AUTHOR CONTRIBUTIONS
Srishti Nayak: Conceptualization: Supporting; Data curation: Equal; Formal analysis: Lead; Investigation: Equal; Methodology: Equal; Project administration: Equal; Visualization: Supporting; Writing – original draft: Lead; Writing – review & editing: Lead. Peyton L. Coleman: Data curation: Equal, Formal analysis: Supporting; Investigation: Equal; Project administration: Supporting; Software: Lead; Visualization: Lead; Writing – original draft: Supporting; Writing – review & editing: Supporting. Enikő Ladányi: Formal analysis: Supporting; Methodology: Supporting; Writing – original draft: Supporting; Writing – review & editing: Supporting. Rachana Nitin: Formal analysis: Supporting, Methodology: Supporting; Writing – original draft: Supporting; Writing – review & editing: Supporting. Daniel E. Gustavson: Formal analysis: Supporting; Investigation: Supporting; Methodology: Supporting; Writing – original draft: Supporting; Writing – review & editing: Supporting. Simon E. Fisher: Funding acquisition: Equal; Methodology: Supporting; Project administration: Equal; Writing – original draft: Supporting; Writing – review & editing: Equal. Cyrille L. Magne: Formal analysis: Supporting; Funding acquisition: Equal; Investigation: Supporting; Methodology: Supporting; Writing – original draft: Supporting. Reyna L. Gordon: Conceptualization: Lead; Formal analysis: Equal; Funding acquisition: Lead; Methodology: Equal; Project administration: Lead; Supervision: Lead; Visualization: Supporting; Writing – original draft: Supporting; Writing – review & editing: Equal.
TECHNICAL TERMS
- Musicality:
The myriad ways in which humans interact with music, including aptitude, skills, engagement, listening, and enjoyment (Honing, 2018).
- Phenotype:
A trait of interest that can be measured or observed (e.g., having blue eyes, or a given score on a quantitative measure of rhythm abilities).
- Polygenic pleiotropy:
When the same sets of genetic variants make contributions to two or more distinct complex traits, pointing to shared genetic architecture.
- Endophenotype:
A specific biomarker associated with an illness/trait in the population that is heritable and exists whether or not the illness/trait is active (Gottesman & Shields, 1972).
- Gene expression:
The process by which DNA information is used to assemble RNA molecules and proteins through transcription and translation.
- Heritability:
An estimate of the proportion of trait variance accounted for by variation at the genetic level in a particular population, under specific environmental circumstances.
- Affordances:
Properties of the environment or neurocognitive makeup (e.g., music perception skills) that allow individuals to carry out actions (e.g., frequent music listening).

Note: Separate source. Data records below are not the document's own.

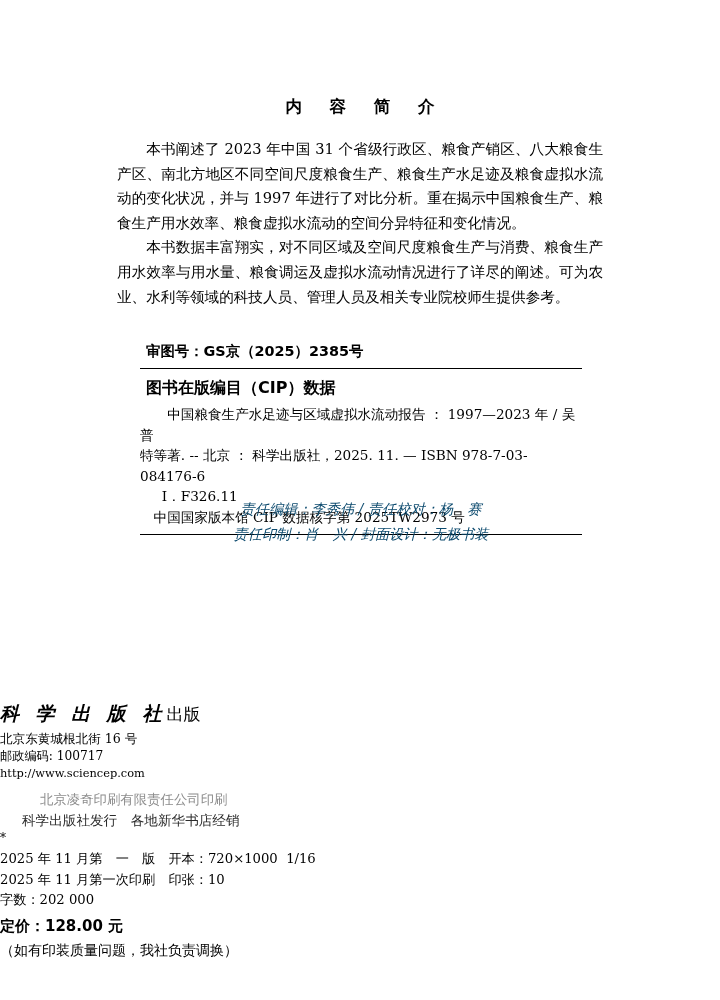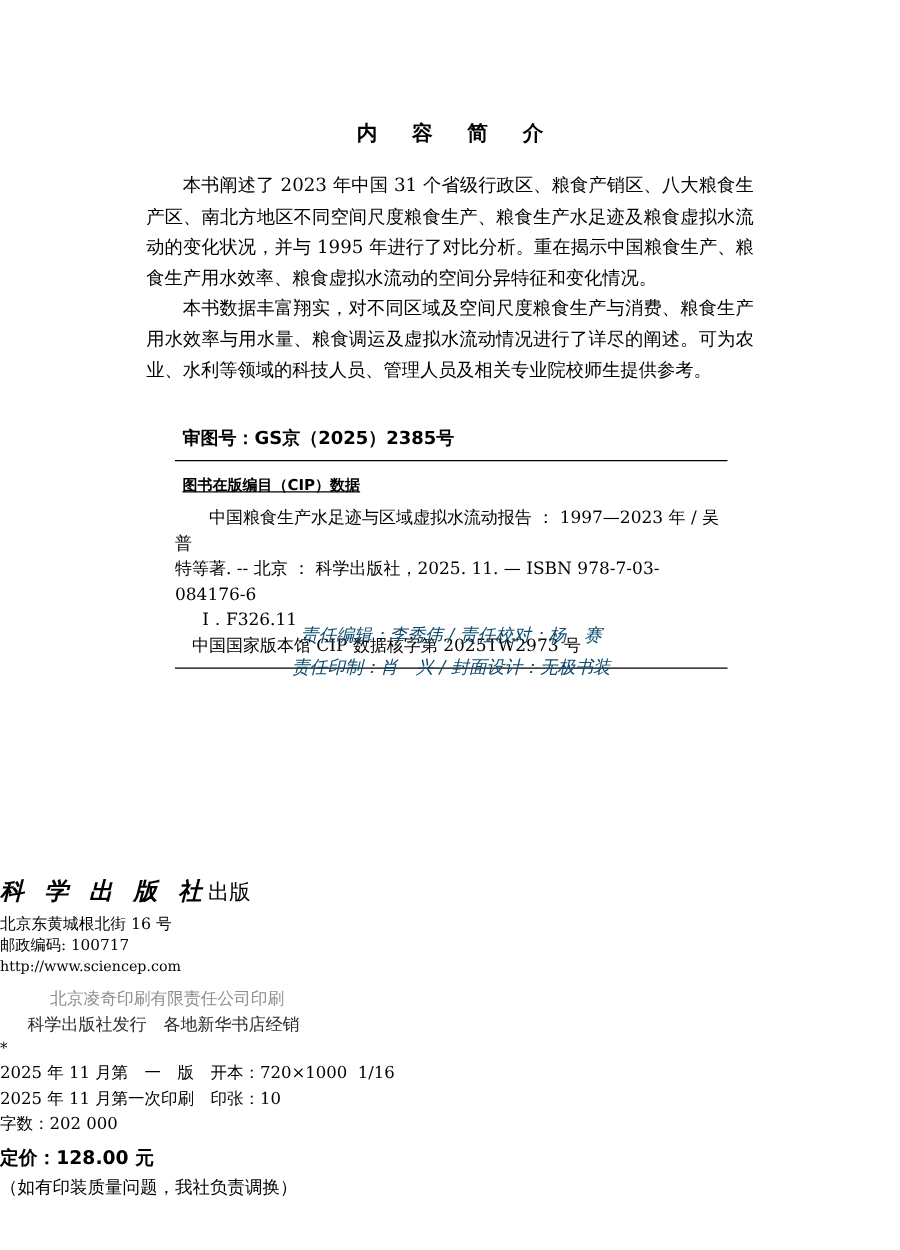--- a/index.html
+++ b/index.html
@@ -197,7 +197,7 @@
 
   <div class="abstract-block">
     <div class="abstract-title">内 容 简 介</div>
-    <p class="abstract-para">本书阐述了 2023 年中国 31 个省级行政区、粮食产销区、八大粮食生产区、南北方地区不同空间尺度粮食生产、粮食生产水足迹及粮食虚拟水流动的变化状况，并与 1995 年进行了对比分析。重在揭示中国粮食生产、粮食生产用水效率、粮食虚拟水流动的空间分异特征和变化情况。</p>
+    <p class="abstract-para">本书阐述了 2023 年中国 31 个省级行政区、粮食产销区、八大粮食生产区、南北方地区不同空间尺度粮食生产、粮食生产水足迹及粮食虚拟水流动的变化状况，并与 1997 年进行了对比分析。重在揭示中国粮食生产、粮食生产用水效率、粮食虚拟水流动的空间分异特征和变化情况。</p>
     <p class="abstract-para">本书数据丰富翔实，对不同区域及空间尺度粮食生产与消费、粮食生产用水效率与用水量、粮食调运及虚拟水流动情况进行了详尽的阐述。可为农业、水利等领域的科技人员、管理人员及相关专业院校师生提供参考。</p>
   </div>
 

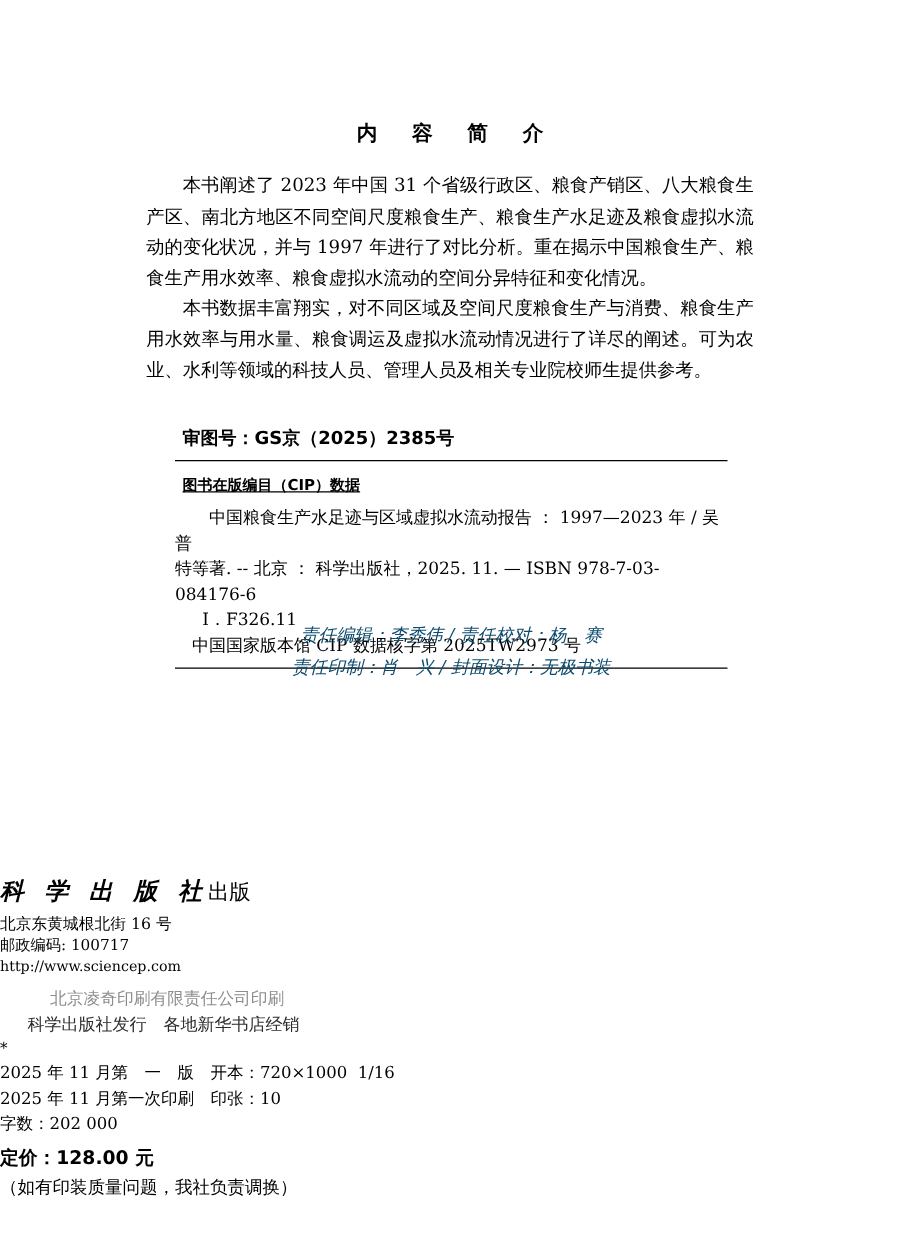--- a/index.html
+++ b/index.html
@@ -75,13 +75,12 @@
     width: 100%;
   }
   .cip-heading {
-    font-size: 12px;
+    font-size: 16px;
     font-weight: bold;
     line-height: 22px;
     padding-left: 6px;
     margin-top: 8px;
     font-family: "DejaVu Sans", "Liberation Sans", sans-serif;
-    text-decoration: underline;
   }
   .cip-body {
     font-size: 13.6px;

- Genome-wide association study (GWAS):
A systematic, comprehensive screen of genetic variants at many different sites across all chromosomes of a genome, testing each variant for association with a trait of interest.
- Polygenic scores (or Polygenic Risk Scores):
A number reflect a person’s estimated genetic predisposition for a trait, by combining the estimated effects of genetic variants at different loci across the genome.
- Enriched:
Overrepresentation of a biological function in the genetic architecture of a trait, compared to chance.